When I first started designing card games a bit over a dozen years ago, I went to some retailers I’ve been friends with, to ask about stocking the things on their shelves. (Two reasons: to increase my own exposure, but also because brick-and-mortar felt left out of Kickstarters, which sold directly to consumers.)

They were happy to take them to small cons, but (1) in-store couldn’t afford to rob any display case space from trading card games like Magic: The Gathering & Pokemon, with their sales of individual cards, & (2) couldn’t risk putting card games on the shelves elsewhere, because of “shrinkage” (i.e. shoplifting).

They said, “Publish each of your card games in a big box that’ll take up room on the shelf. Stick in a score pad, counters, or whatever to justify all the empty space, & bump up the price. Then I can sell them. Or just don’t design card games.”

So for me, POD online it is.

But back to the topic of card decks getting lost on your own game shelves. The problem is even worse for single-sheet things like Postcard Dungeons—and that’s a cryin’ shame.

Postcard Dungeons started out as just that, a solo strategy dice game representing a dungeon on an oversized postcard. The game design is genius, & the presentation excellent. Since that first dungeon, the line has expanded into multiplayer & sci-fi, & has added some variant designs from world domination ala Risk to a coin-based Postcard Cthulhu.

But I forget the whole group of them sitting there on my shelf, sandwiched between some small-box games, even though they’re stored in a clear cellophane bag.

I’m not sure how to rectify that. With the card games I could maybe get a shadowbox as a wall-mounted mini game shelf. Maybe keep a tiny ring-binder for flat games like this one. Because they deserve to be revisited from time to time.

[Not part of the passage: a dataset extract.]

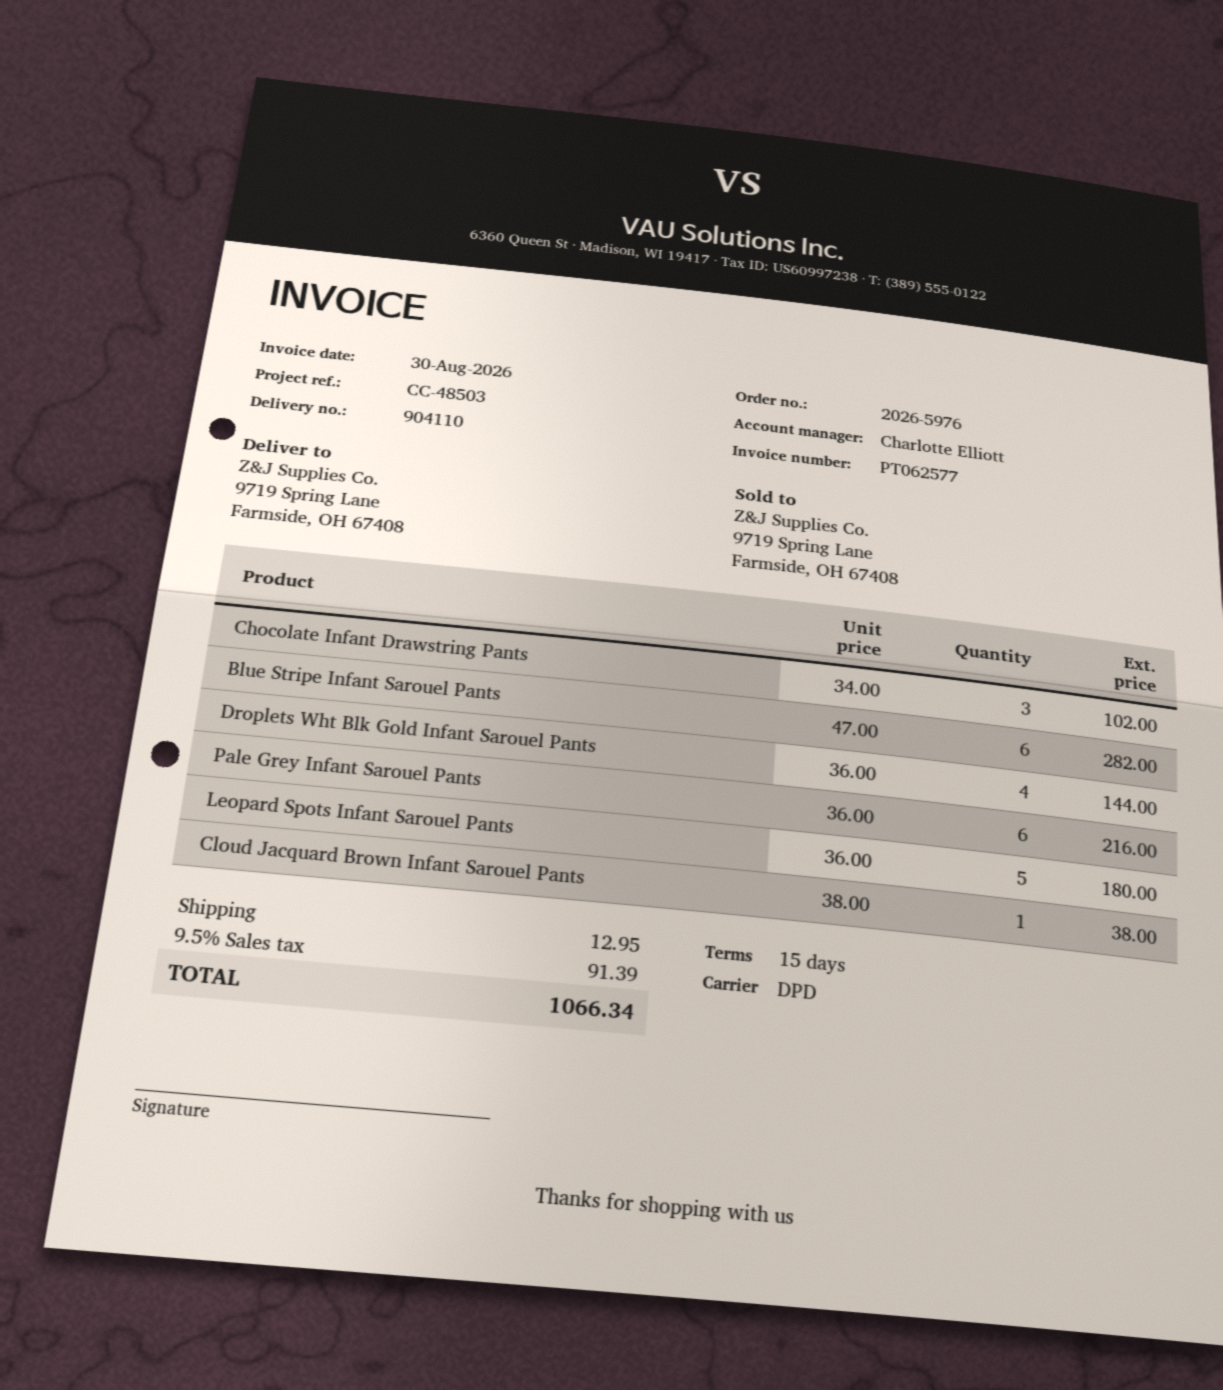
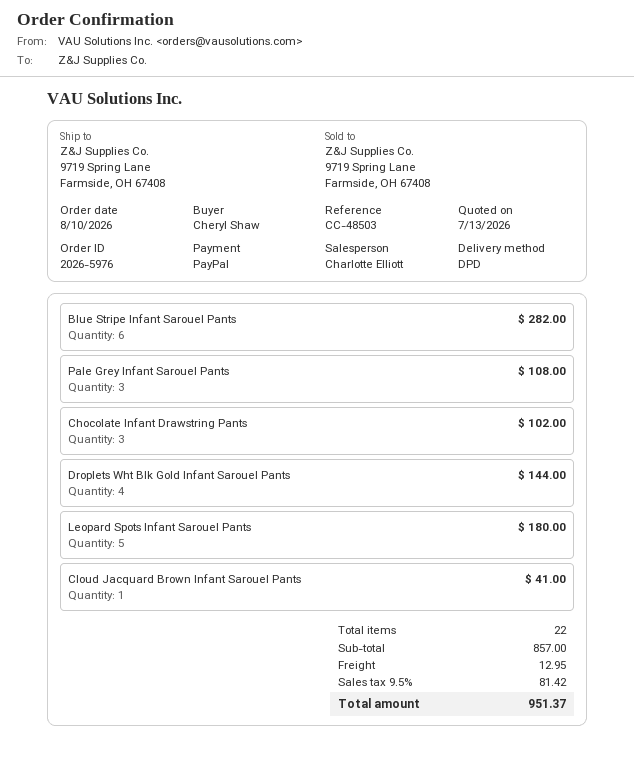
Pale Grey Infant Sarouel Pants: 6 for 216.00 -> 3 for 108.00
Cloud Jacquard Brown Infant Sarouel Pants: 1 for 38.00 -> 1 for 41.00
tax: 9.5% = 91.39 -> 9.5% = 81.42
total: 1066.34 -> 951.37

Here’s the publisher’s website: postcardgames.com

 

GM-Less Cthulhu et al

Cover images of Bookmark Cthulhu with Cut Up Solo Lovecraftian Dialogues and Cut Up Solo Case of Charles Dexter Ward You may have seen my mention of the “Cut Up Solo” oracle series by Parts Per Million. Each oracle is an automated spreadsheet of 5-word snippets from a public domain novel (such as Dracula) or series (John Carter of Mars, for example). It outputs a group of four 5-word snippets with each press of F9, and you browse the list to see what role-play scene it suggests to you.

It’s a great spur not only for solo play, but also GM-less group play. My old high school buddy Jim Cotton and I have adventured together on Mars, for example, and had great times with it. That was even the genesis of the mass battle rules on the Game Host’s Guidebookmark of the Bookmark HP RPG.

So you can imagine how happy I am to announce that PPM and I have launched a Cut Up Solo Lovecraft/Bookmark Cthulhu bundle on DriveThruRPG!